Opinion | Addressing health disparities in Washington, D.C.

Opinion | Addressing health disparities in Washington, D.C.

Regarding the January 5 front-page article “Half of Black D.C. Residents Lack Access to Health Care”:

Many community clinics are supported in part by resources from the District of Columbia. Gaps in access are related to the dignity with which people are treated when receiving services, a lack of after-hours access to primary care, the timeliness of services, and limited access to specialty services, particularly for those on Medicaid.

People use the emergency room because it’s convenient, their doctor’s office directs them to go there, and every medical entity I’ve ever called has a recording instructing people to dial 911 if the caller “is experiencing a medical emergency.” How do people know?
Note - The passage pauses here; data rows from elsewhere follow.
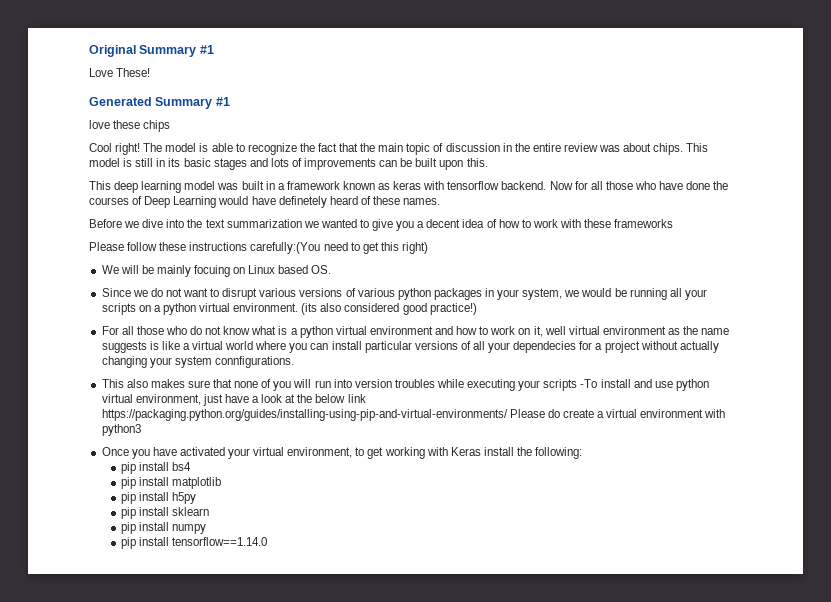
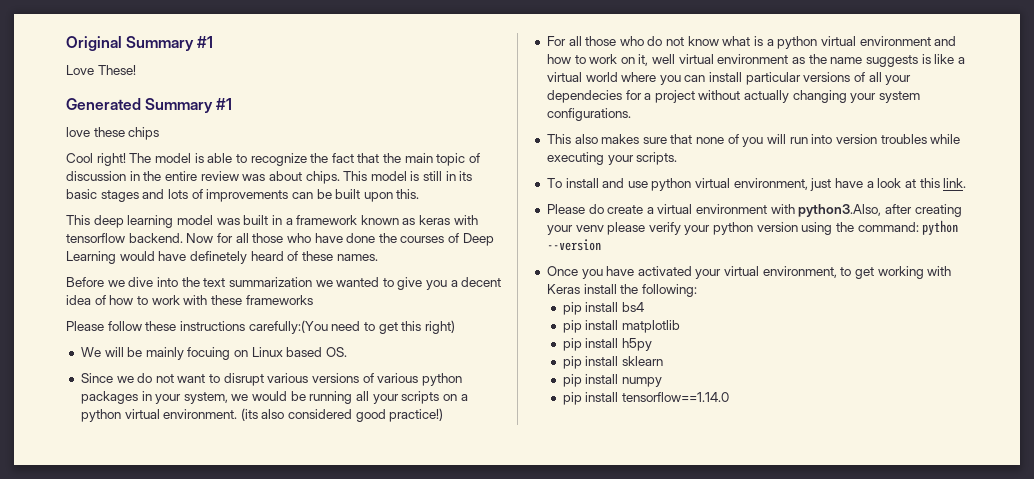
- For all those who do not know what is a python virtual environment and how to work on it, well virtual environment as the name suggests is like a virtual world where you can install particular versions of all your dependecies for a project without actually changing your system connfigurations.
+ For all those who do not know what is a python virtual environment and how to work on it, well virtual environment as the name suggests is like a virtual world where you can install particular versions of all your dependecies for a project without actually changing your system configurations.
- This also makes sure that none of you will run into version troubles while executing your scripts -To install and use python virtual environment, just have a look at the below link https://packaging.python.org/guides/installing-using-pip-and-virtual-environments/ Please do create a virtual environment with python3
+ This also makes sure that none of you will run into version troubles while executing your scripts.
+ To install and use python virtual environment, just have a look at this link.
+ Please do create a virtual environment with python3.Also, after creating your venv please verify your python version using the command: python --version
While it is laudable that the city has invested in the Health Equity Fund, a more pressing need is to invest in social impact organizations, including mine, that are making unsustainable, one-time, grant-supported interventions Measures move toward interventions that explore sustainable business model pathways to improve access to socially driven healthcare. Several of them operate in Washington, D.C., but have been unable to raise available capital through health equity funds. These organizations are employing community health workers, meeting health information needs, providing on-demand mobile care, and improving access through trusted messengers.
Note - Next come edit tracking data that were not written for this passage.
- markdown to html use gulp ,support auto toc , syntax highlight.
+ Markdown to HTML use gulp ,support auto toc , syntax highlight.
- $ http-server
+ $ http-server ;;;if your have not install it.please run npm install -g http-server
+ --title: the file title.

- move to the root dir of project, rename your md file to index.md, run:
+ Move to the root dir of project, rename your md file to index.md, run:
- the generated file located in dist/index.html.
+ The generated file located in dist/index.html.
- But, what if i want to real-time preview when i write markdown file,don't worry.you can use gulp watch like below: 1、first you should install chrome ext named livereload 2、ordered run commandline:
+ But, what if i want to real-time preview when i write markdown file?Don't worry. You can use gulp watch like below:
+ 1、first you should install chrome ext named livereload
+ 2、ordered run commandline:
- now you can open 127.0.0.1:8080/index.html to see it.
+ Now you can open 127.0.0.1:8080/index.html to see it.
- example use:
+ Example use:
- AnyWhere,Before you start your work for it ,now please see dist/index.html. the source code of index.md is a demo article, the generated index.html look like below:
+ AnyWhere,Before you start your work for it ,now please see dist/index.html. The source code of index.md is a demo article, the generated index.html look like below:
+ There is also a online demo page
Many political and academic hopes and dreams rested on the promise of Cedar Mountain Regional Medical Center. Cedar Hill will be a hospital in a community that desperately needs preventive services to keep people healthy, both physically and mentally. Are hospitals what people need most? To reverse inequalities, our responses must be honest, respond directly to the voices and needs of communities, and be implemented in a trustworthy way that inspires and inspires people to engage in different ways of living.

Lisa Fitzpatrick, washington

The author is the founder and CEO of Grapevine Health.
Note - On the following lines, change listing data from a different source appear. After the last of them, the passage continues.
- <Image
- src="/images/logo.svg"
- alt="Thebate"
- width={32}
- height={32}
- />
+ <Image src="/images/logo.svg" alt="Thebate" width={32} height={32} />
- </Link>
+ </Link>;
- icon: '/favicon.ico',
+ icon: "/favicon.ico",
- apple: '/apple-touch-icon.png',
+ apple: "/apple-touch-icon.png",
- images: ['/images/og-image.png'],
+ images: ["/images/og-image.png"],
The Washington, D.C. Primary Care Association applauds the Washington Post’s recent investigation into the ongoing lack of access to health care in Washington, D.C., which shines a light on the lack of access to care. For more than 25 years, we have made progress in the development of primary care facilities across the city and supported the expansion of health insurance coverage in Washington, D.C. We are also seeing a shift in healthcare payment models from pay-for-volume to pay-for-quality. Still, these efforts have yet to have a significant impact on life expectancy and health outcomes, either because they are not aiming high enough or aiming at the wrong goals.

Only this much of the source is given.